Shean, kau tau? Aku di terima kerja. Sebagai perayaannya siang ini aku menjemputmu di restaurant. Ok
Sambil memasukan kembali ponselnya, wajah itu terus di hiasi oleh senyuman puas. Semua karyawan yang di lewatinya ikut membalas dengan senyuman. Sampai akhirnya dia berada di ambang pintu lobby.
Saat sedang berdiri sejenak memperhatikan ke arah jalan besar, tubuhnya seperti tertabrak mobil fuso berkecepatan tornado. Tubuh yang sampai tersungkur mencium pintu kaca lobby.
"Sial, sakit sekali,"gerutunya kesal. Sambil memegang lututnya yang seketika terasa nyeri, dan bibirnya yang sedikit terluka karena terbentur pintu kaca. Dalam keadaan kesakitan Sabrina memalingkan wajahnya kearah kaca dan mengetuk-ketuk pintu pintu kaca yang nyaris tidak lecet.
Bibirku ternyata tidak sekuat kaca ini
"Miss, saya bantu,"seorang pria dengan nada suara lembut menyodorkan bantuan dengan mengulurkan tangannya ke arah Sabrina. Ia yang memperhatikan pria itu dengan seksama dan beralih pandangan ke arah pria di sebelahnya, yang sama sekali tidak melihat ke arahnya.
"Siapa yang tadi menabrakku? Sepertinya aku harus memberikan dia pedal rem," celetuknya kesal sambil meraih tangan pria itu dan berdiri.
"Maaf."
"Kalau kau mau berlari, tempelkan rem di kakimu agar tidak menubruk kemana-mana," gerutunya kesal.
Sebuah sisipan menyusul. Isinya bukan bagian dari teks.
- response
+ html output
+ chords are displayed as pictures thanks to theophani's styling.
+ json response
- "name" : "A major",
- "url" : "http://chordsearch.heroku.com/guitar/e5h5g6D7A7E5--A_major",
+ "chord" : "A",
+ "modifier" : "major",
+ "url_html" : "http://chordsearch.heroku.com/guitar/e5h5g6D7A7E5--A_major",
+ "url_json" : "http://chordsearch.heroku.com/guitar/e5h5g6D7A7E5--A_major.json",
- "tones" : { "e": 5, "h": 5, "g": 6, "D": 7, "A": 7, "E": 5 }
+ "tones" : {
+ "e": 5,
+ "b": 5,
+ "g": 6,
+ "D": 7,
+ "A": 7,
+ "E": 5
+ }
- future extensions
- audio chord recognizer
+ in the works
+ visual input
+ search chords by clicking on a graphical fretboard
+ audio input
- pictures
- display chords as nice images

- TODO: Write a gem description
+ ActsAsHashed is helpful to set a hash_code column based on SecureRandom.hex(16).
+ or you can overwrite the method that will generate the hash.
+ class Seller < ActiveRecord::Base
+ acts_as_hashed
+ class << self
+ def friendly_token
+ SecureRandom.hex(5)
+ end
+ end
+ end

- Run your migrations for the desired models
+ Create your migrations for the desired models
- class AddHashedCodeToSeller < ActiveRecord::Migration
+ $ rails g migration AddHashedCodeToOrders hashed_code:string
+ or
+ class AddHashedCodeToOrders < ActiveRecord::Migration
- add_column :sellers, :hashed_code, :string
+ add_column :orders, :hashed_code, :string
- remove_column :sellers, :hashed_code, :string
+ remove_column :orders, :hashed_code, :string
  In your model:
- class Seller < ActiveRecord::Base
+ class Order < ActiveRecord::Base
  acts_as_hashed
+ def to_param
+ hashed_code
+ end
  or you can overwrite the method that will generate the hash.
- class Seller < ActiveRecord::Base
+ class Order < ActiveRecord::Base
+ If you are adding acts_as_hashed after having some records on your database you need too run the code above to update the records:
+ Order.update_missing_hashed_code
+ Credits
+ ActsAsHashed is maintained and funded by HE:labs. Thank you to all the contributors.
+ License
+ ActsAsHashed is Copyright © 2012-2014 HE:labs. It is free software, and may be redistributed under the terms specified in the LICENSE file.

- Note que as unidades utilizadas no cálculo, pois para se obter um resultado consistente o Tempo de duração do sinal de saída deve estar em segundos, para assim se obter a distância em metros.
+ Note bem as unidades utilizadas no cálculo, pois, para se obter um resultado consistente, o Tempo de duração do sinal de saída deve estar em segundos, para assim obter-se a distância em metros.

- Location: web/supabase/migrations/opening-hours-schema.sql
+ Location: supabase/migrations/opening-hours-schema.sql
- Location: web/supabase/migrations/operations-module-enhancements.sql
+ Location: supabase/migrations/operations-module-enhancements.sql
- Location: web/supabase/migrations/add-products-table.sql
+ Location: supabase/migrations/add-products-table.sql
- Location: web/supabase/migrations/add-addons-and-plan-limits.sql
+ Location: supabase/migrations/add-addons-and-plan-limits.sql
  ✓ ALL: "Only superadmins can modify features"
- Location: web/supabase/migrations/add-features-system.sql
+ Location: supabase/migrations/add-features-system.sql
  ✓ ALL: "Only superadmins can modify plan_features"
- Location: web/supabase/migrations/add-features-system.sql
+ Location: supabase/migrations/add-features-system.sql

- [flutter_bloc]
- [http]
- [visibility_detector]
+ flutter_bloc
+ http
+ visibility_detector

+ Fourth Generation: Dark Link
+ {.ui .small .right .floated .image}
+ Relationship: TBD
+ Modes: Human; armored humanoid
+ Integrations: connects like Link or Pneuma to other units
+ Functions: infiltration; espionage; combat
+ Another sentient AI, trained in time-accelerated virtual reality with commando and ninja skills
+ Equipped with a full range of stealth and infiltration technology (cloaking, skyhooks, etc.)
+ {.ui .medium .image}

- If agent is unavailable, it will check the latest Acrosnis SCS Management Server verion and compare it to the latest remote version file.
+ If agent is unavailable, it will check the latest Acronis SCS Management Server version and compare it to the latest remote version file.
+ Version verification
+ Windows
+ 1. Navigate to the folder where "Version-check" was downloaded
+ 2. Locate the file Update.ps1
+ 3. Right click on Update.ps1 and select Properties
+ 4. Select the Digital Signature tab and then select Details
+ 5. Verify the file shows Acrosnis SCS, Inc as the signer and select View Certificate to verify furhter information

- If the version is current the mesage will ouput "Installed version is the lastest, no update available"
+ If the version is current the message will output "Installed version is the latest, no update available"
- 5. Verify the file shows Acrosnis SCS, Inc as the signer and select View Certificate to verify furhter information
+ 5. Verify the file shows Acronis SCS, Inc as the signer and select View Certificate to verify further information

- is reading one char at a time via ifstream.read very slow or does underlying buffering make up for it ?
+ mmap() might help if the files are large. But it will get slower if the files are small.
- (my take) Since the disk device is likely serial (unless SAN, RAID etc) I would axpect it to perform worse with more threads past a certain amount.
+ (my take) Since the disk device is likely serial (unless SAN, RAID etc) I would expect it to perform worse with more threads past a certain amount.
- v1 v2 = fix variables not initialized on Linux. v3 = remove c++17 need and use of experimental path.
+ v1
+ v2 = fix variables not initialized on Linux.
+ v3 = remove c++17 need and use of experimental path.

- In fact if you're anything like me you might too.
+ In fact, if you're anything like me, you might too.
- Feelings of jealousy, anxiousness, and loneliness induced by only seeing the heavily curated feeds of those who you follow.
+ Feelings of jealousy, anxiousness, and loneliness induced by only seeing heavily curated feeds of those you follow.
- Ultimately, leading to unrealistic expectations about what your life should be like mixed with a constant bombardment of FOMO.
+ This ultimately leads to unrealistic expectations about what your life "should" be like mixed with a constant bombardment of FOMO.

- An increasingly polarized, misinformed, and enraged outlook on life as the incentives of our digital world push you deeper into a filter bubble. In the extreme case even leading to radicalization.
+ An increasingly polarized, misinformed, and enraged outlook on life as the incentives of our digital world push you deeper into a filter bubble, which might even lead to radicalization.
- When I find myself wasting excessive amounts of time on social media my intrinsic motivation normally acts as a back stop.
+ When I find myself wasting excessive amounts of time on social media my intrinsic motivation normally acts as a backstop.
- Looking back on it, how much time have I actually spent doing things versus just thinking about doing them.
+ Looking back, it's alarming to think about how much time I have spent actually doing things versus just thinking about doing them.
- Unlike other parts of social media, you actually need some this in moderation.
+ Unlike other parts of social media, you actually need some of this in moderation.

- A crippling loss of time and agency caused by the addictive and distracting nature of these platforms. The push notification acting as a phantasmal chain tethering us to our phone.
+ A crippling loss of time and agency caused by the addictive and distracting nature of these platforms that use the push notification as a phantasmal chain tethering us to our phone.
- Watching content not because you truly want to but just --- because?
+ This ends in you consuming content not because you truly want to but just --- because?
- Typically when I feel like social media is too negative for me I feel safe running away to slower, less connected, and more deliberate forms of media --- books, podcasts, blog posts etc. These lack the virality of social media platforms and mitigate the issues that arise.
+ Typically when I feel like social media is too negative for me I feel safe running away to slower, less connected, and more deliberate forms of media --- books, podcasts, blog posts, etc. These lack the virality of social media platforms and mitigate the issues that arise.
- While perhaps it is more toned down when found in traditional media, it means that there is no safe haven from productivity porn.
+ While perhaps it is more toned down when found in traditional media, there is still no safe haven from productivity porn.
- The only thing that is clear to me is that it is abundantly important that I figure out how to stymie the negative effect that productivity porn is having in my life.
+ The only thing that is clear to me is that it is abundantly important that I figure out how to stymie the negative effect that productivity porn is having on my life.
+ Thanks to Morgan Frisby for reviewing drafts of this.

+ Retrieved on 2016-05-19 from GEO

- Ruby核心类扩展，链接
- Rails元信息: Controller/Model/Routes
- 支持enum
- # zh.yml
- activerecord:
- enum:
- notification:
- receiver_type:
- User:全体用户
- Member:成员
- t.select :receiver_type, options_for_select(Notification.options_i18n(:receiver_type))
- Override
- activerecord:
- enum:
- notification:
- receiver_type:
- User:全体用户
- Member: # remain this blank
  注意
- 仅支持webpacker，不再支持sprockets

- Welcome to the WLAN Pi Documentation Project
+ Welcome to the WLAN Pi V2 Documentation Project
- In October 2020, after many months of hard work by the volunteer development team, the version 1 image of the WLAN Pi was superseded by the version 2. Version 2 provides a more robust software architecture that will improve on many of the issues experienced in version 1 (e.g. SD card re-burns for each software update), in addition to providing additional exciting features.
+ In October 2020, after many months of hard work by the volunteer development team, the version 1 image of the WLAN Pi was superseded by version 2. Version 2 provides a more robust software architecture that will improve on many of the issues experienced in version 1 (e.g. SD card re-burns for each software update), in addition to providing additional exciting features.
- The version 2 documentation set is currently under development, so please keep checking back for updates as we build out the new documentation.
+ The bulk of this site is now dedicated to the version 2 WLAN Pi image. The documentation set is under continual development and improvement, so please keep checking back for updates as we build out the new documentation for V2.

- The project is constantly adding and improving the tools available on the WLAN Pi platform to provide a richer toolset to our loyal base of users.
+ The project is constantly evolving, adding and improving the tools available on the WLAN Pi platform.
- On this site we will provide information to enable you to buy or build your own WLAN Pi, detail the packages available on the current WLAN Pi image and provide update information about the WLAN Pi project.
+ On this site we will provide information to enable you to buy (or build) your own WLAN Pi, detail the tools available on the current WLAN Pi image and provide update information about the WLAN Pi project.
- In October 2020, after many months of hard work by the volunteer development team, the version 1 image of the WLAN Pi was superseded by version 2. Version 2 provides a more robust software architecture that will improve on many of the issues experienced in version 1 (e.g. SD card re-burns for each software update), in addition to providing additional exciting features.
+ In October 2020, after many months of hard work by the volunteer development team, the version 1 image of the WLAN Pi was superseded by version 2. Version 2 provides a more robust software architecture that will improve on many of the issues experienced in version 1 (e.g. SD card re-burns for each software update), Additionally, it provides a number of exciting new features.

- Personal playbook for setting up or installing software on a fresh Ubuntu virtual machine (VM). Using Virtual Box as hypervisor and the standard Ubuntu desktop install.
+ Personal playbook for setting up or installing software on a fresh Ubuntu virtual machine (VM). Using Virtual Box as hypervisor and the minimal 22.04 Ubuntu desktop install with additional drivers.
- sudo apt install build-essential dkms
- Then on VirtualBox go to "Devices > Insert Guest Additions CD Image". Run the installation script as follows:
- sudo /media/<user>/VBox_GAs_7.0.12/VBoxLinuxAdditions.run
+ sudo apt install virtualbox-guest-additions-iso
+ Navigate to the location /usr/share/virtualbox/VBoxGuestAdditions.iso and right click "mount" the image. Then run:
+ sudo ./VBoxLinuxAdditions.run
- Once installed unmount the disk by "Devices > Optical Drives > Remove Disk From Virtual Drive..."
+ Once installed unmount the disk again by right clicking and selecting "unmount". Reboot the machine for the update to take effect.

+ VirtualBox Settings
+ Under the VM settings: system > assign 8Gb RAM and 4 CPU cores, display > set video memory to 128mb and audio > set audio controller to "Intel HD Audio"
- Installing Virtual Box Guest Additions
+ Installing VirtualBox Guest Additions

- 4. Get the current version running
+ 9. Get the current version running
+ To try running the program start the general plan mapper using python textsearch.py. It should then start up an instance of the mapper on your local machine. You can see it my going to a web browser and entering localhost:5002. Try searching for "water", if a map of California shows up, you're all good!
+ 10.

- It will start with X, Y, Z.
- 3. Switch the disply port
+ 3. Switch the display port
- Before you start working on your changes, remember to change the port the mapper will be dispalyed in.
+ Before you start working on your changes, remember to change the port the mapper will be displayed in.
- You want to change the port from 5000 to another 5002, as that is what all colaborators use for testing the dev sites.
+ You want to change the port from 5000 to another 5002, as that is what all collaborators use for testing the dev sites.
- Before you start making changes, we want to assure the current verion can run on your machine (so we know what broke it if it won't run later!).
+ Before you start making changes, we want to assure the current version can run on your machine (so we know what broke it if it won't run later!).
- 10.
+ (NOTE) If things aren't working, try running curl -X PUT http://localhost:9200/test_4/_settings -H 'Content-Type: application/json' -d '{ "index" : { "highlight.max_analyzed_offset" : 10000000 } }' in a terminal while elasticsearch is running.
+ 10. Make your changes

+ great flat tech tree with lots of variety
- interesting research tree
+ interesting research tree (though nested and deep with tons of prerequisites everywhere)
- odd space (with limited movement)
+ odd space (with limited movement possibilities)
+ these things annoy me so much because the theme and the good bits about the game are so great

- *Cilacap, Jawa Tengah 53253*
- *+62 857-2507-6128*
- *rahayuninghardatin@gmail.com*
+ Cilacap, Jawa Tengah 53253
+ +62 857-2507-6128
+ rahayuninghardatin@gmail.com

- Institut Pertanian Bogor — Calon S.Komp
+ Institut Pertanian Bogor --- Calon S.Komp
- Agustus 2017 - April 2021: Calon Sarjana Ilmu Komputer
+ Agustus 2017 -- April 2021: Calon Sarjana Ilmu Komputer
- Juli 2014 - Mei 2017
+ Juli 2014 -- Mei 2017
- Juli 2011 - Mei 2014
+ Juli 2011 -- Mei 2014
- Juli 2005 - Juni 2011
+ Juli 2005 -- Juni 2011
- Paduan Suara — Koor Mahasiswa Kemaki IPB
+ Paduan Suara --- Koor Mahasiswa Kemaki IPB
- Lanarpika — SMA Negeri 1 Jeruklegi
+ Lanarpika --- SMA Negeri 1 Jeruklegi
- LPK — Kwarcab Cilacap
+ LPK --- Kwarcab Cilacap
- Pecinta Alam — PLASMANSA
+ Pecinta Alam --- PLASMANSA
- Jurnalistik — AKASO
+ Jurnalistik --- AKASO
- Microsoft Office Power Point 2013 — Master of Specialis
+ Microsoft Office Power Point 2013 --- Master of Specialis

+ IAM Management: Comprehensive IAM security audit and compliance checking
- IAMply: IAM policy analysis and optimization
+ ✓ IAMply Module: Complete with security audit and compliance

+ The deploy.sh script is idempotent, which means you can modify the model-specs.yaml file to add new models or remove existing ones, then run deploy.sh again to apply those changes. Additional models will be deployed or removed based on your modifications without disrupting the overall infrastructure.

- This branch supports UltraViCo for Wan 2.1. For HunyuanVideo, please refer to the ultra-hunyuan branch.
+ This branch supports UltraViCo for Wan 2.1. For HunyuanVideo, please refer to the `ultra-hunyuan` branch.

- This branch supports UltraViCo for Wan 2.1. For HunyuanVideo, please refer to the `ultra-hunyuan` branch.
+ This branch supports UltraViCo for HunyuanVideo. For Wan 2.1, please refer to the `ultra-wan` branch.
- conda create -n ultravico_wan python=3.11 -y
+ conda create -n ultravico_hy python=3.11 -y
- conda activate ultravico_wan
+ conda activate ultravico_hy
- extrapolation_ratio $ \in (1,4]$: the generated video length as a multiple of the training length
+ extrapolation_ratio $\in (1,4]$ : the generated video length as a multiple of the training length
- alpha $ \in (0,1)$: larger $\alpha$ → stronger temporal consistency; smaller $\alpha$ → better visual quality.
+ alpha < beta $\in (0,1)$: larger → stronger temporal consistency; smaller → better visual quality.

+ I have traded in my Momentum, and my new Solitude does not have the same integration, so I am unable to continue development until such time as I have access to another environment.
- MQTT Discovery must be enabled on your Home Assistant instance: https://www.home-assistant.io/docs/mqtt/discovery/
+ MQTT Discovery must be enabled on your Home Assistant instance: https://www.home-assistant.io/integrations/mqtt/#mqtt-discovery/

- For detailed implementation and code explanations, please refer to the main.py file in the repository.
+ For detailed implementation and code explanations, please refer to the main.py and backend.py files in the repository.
Sabrina belum menyadari jelas siapa yang menabraknya, ia hanya berfikir pria yang menolongnyalah yang sudah menabraknya.
"Baik, Miss. Setelah ini saya akan membelikan pedal rem untuk sahabat saya,"pria itu masih terkekeh melihat harga diri sahabatnya di permainkan. Seluruh karyawan yang melihat kejadian itu hanya bisa terdiam ketika CEO &
Assistentnya di ceramahi Sabrina.
Gia yang masih tetap dalam keadaan dingin kembali berlalu meninggalkan Sabrina yang masih mengomel. Dan Daniel yang berulang kali mengucapkan kata 'Maaf' ikut meninggalkan Sabrina, berjalan mengikuti langkah Mr. Gia dari belakang.
"Pria aneh dia yang menubrukku, kenapa malah temannya yang meminta maaf,"celetuknya kesal. Kemudian ia memperhatikan semua mata yang mengarah kepadanya tanpa expresi apa pun.
"Apa yang salah? Kenapa kalian melihatku seperti itu?" nadanya sedikit nyaring sehingga membuat semua yang memperhatikan terkejut, dan mengalihkan pandangannya dari Sabrina.
Sabrina yang masih kesal melanjutkan langkahnya menuju basemant. Kemudian melajukan mobilnya menuju tempat Shean bekerja. Gia yang memperhatikan mobil Sabrina melewatinya hanya menatap dingin sampai mobil itu menghilang dari pandangannya.
"Wanita itu boleh juga,"celetuk Daniel yang memperhatikan wajah sahabatnya yang sedang melamun kearah depan. "Suatu saat aku akan mengajaknya berkencan,"ucapan itu berhasil lolos dari bibir tipisnya yang seketika membuat Gia mengerutkan keningnya dan menatap tajam kearah Daniel.
" Kau mau jalan sekarang atau tidak." tegurnya dengan nada sedikit galak. Daniel yang hanya tersenyum licik kemudian memalingkan wajahnya dan melajukan mobilnya menembus jalan besar.